Aliases for APOBEC3F Gene
- Apolipoprotein B MRNA Editing Enzyme Catalytic Subunit 3F 2 3 5
- Apolipoprotein B MRNA-Editing Enzyme Catalytic Polypeptide-Like 3F 3 4
- DNA DC->DU-Editing Enzyme APOBEC-3F 3 4
- A3F 3 4
- Apolipoprotein B MRNA Editing Enzyme, Catalytic Polypeptide-Like 3F 2
- Apolipoprotein B Editing Enzyme Catalytic Polypeptide-Like 3F 3
External Ids for APOBEC3F Gene
Previous GeneCards Identifiers for APOBEC3F Gene
This gene is a member of the cytidine deaminase gene family. It is one of seven related genes or pseudogenes found in a cluster, thought to result from gene duplication, on chromosome 22. Members of the cluster encode proteins that are structurally and functionally related to the C to U RNA-editing cytidine deaminase APOBEC1. It is thought that the proteins may be RNA editing enzymes and have roles in growth or cell cycle control. Alternatively spliced transcript variants encoding different isoforms have been identified. [provided by RefSeq, Jul 2008]
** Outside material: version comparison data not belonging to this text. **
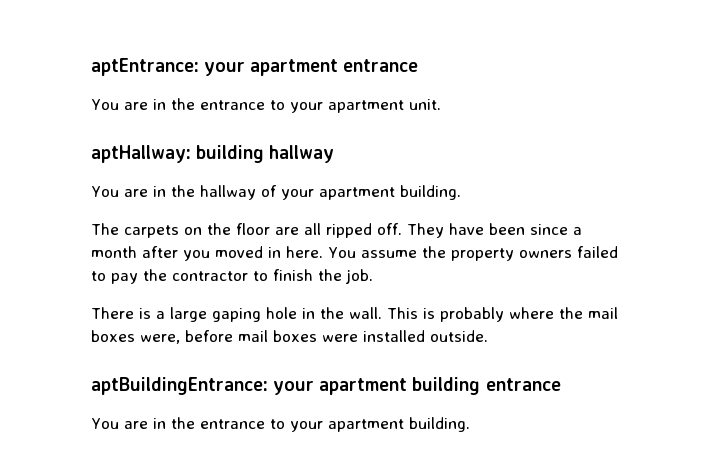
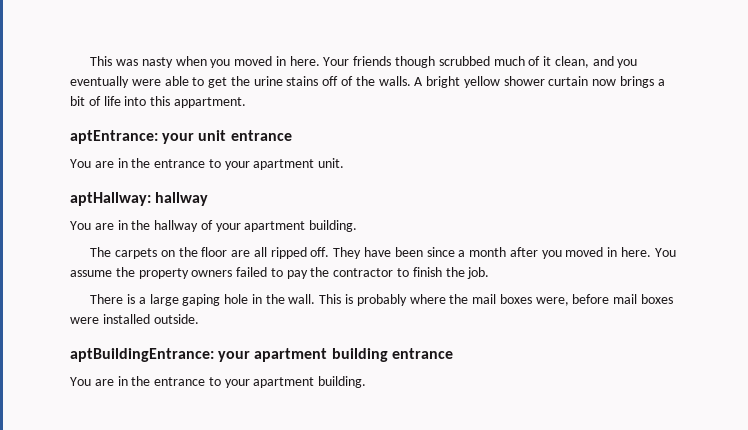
(91, 67) none -> [90,56,638,68] [70,76,665,88] [70,96,246,108] This was nasty when you moved in here. Your friends though scrubbed much of it clean, and you eventually were able to get the urine stains off of the walls. A bright yellow shower curtain now brings a bit of life into this appartment. //
[250,59,339,76] apartment -> [198,130,227,141] unit
[196,145,265,163] building -> (151, 199) none

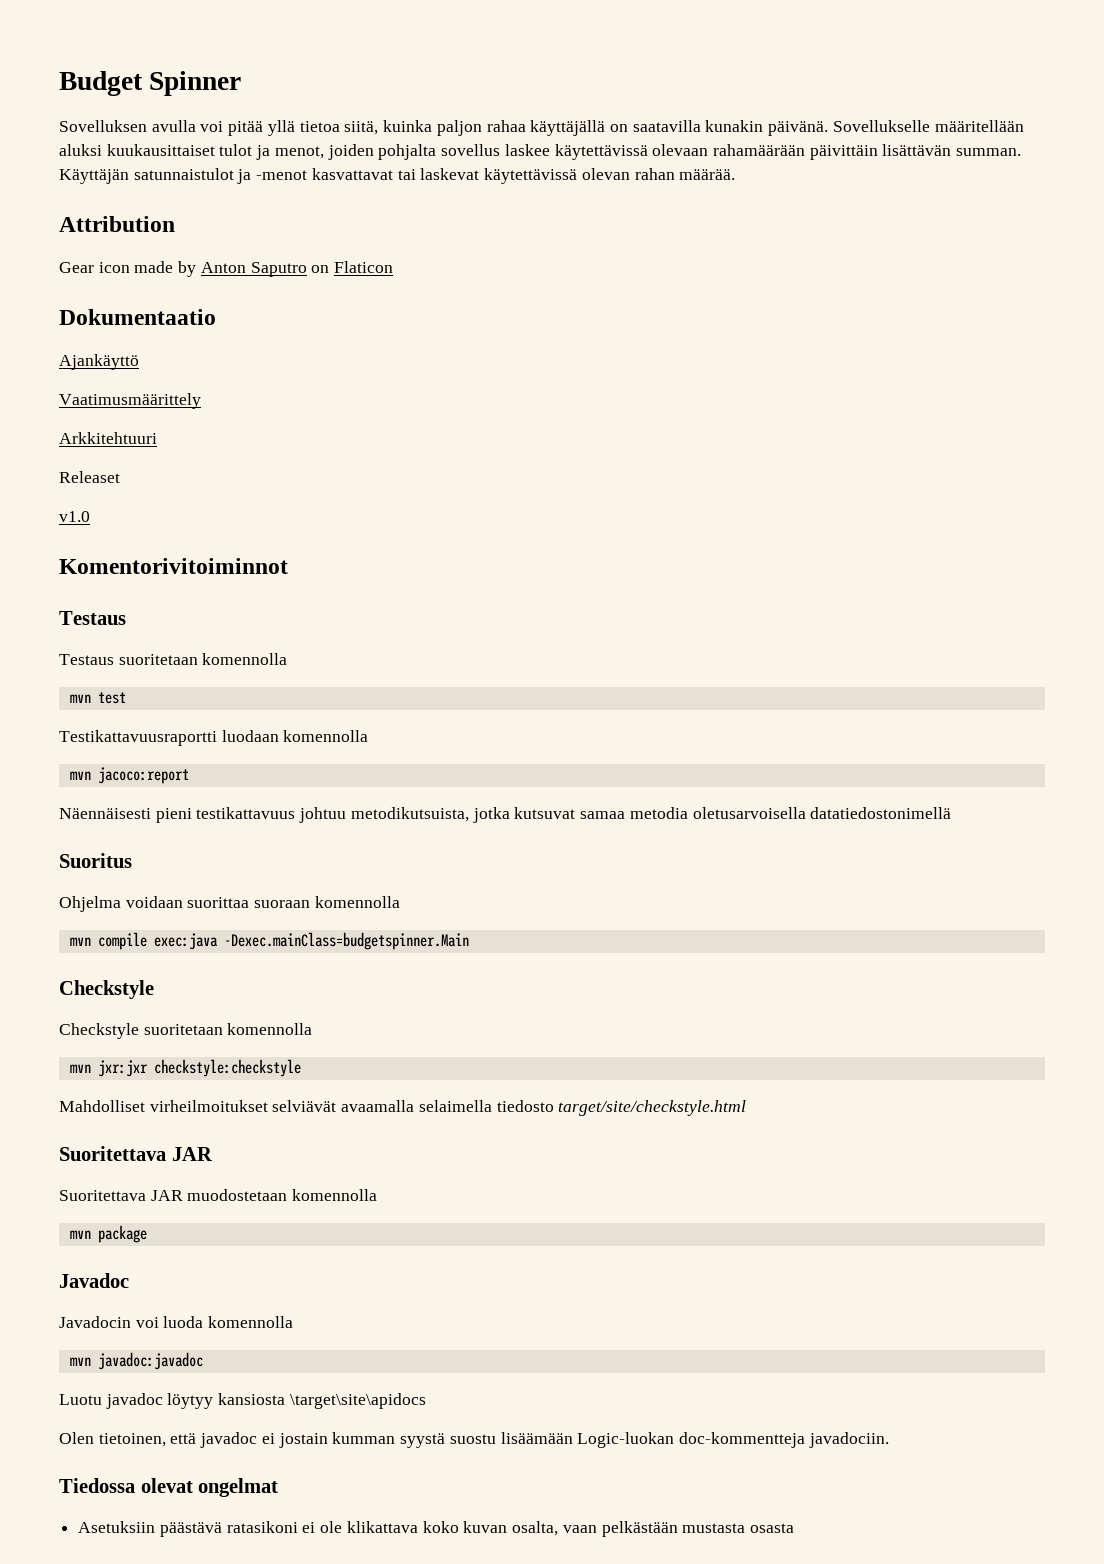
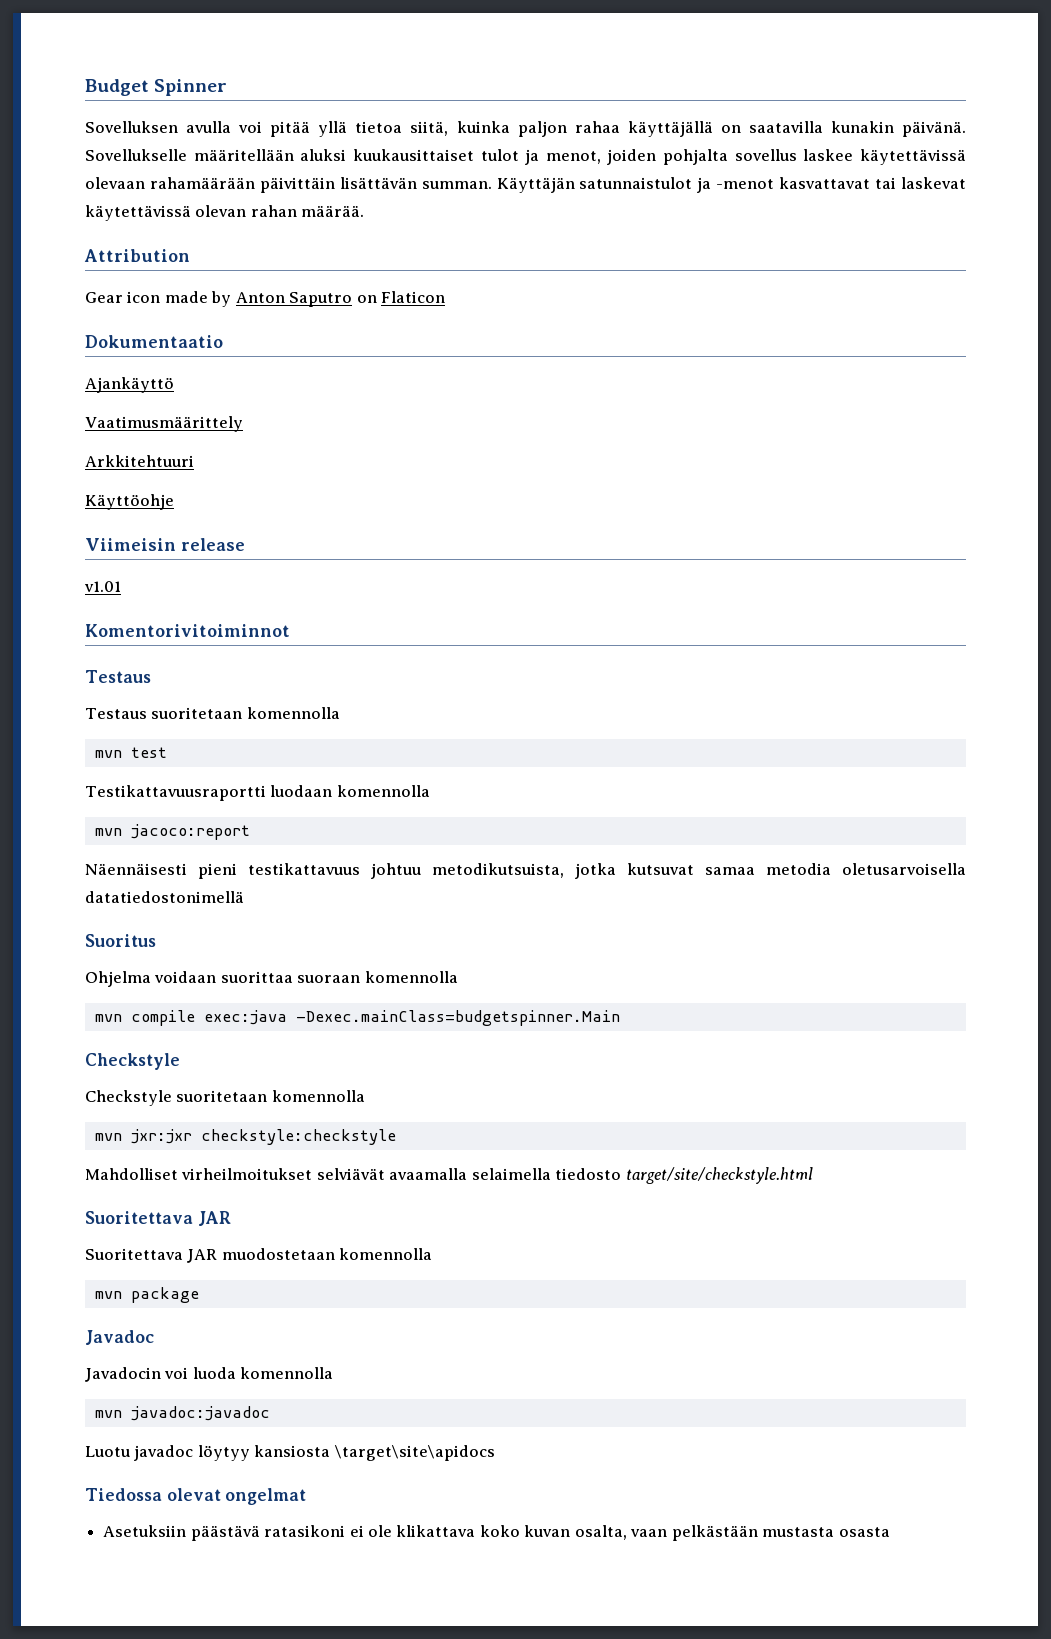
[59,471,120,483] [59,511,90,522] Releaset // v1.0 -> [85,494,174,510] [85,538,245,551] [84,581,121,592] Käyttöohje // Viimeisin release // v1.01
[59,1432,889,1448] // Olen tietoinen, että javadoc ei jostain kumman syystä suostu lisäämään Logic-luokan doc-kommentteja javadociin. -> (495, 1453) none

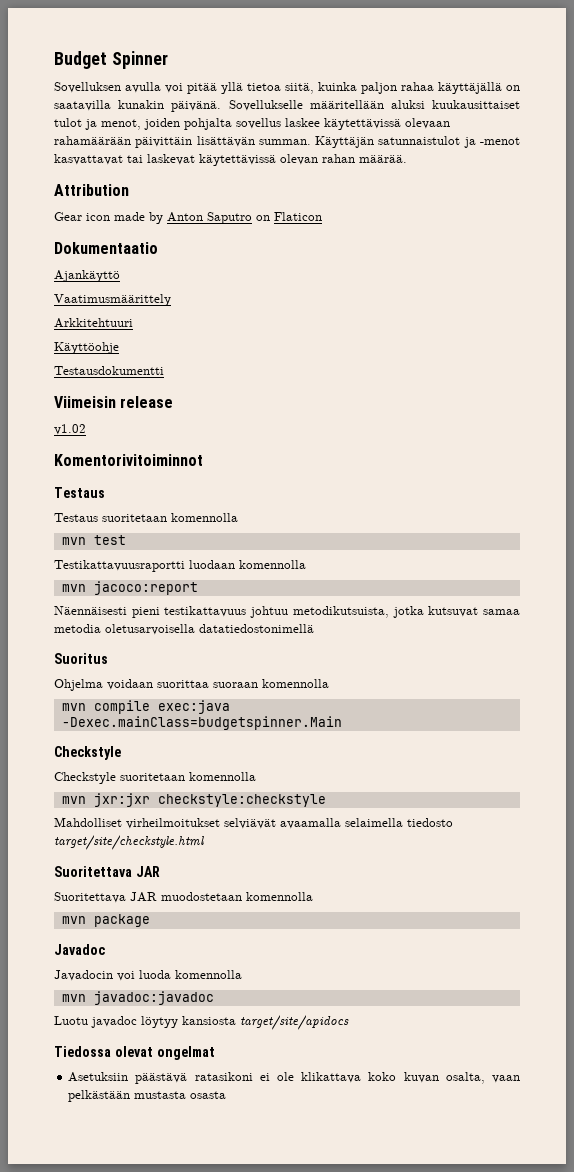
(174, 502) none -> [54,366,164,375] // Testausdokumentti
[84,581,121,592] v1.01 -> [54,424,86,435] v1.02
[333,1445,495,1461] \target\site\apidocs -> [240,1015,349,1030] target/site/apidocs

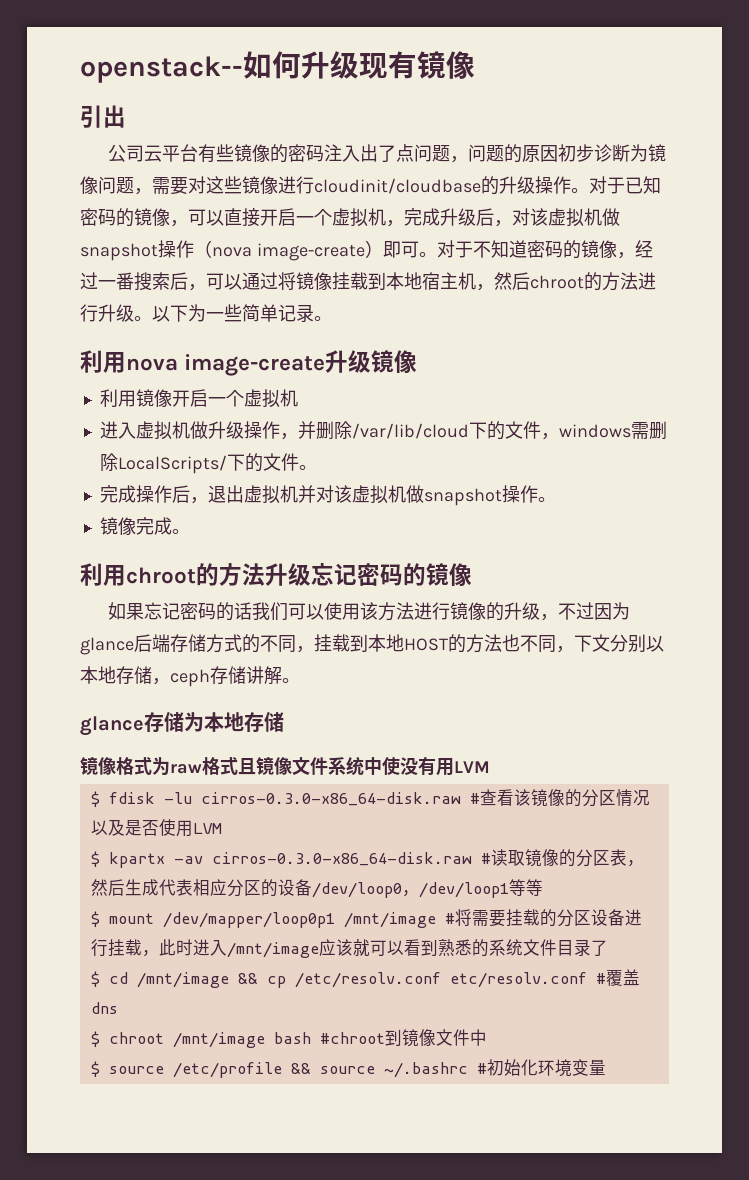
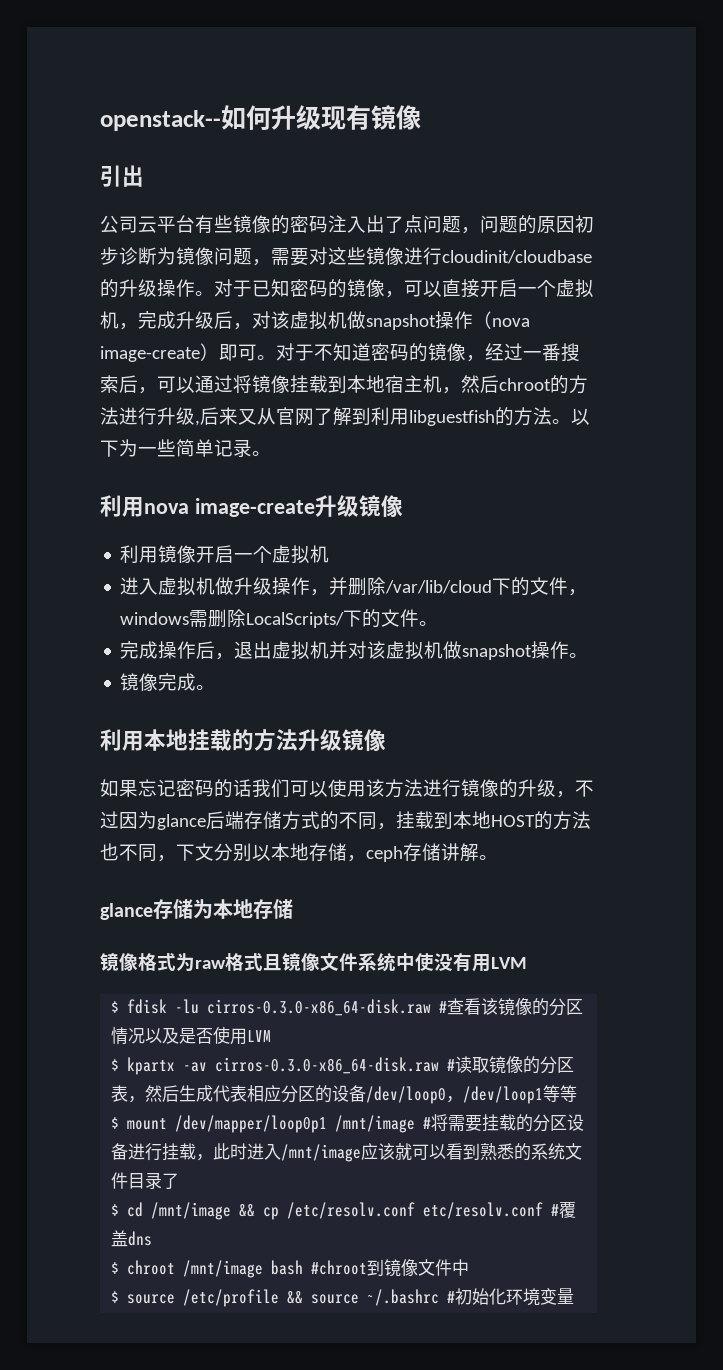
(134, 313) none -> [195,407,552,426] ,后来又从官网了解到利用libguestfish的方法
[126,567,196,584] chroot -> [144,729,232,751] 本地挂载
[311,563,426,586] 忘记密码的 -> (342, 740) none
GeneCards Summary for APOBEC3F Gene
APOBEC3F (Apolipoprotein B MRNA Editing Enzyme Catalytic Subunit 3F) is a Protein Coding gene. Diseases associated with APOBEC3F include Immune Deficiency Disease and Human Immunodeficiency Virus Type 1. Among its related pathways are Human cytomegalovirus infection. Gene Ontology (GO) annotations related to this gene include hydrolase activity, acting on carbon-nitrogen (but not peptide) bonds, in cyclic amidines. An important paralog of this gene is ENSG00000284554.
UniProtKB/Swiss-Prot Summary for APOBEC3F Gene
DNA deaminase (cytidine deaminase) which acts as an inhibitor of retrovirus replication and retrotransposon mobility via deaminase-dependent and -independent mechanisms. Exhibits antiviral activity against vif-deficient HIV-1. After the penetration of retroviral nucleocapsids into target cells of infection and the initiation of reverse transcription, it can induce the conversion of cytosine to uracil in the minus-sense single-strand viral DNA, leading to G-to-A hypermutations in the subsequent plus-strand viral DNA. The resultant detrimental levels of mutations in the proviral genome, along with a deamination-independent mechanism that works prior to the proviral integration, together exert efficient antiretroviral effects in infected target cells. Selectively targets single-stranded DNA and does not deaminate double-stranded DNA or single- or double-stranded RNA. Exhibits antiviral activity also against hepatitis B virus (HBV), equine infectious anemia virus (EIAV), xenotropic MuLV-related virus (XMRV) and simian foamy virus (SFV) and may inhibit the mobility of LTR and non-LTR retrotransposons. May also play a role in the epigenetic regulation of gene expression through the process of active DNA demethylation.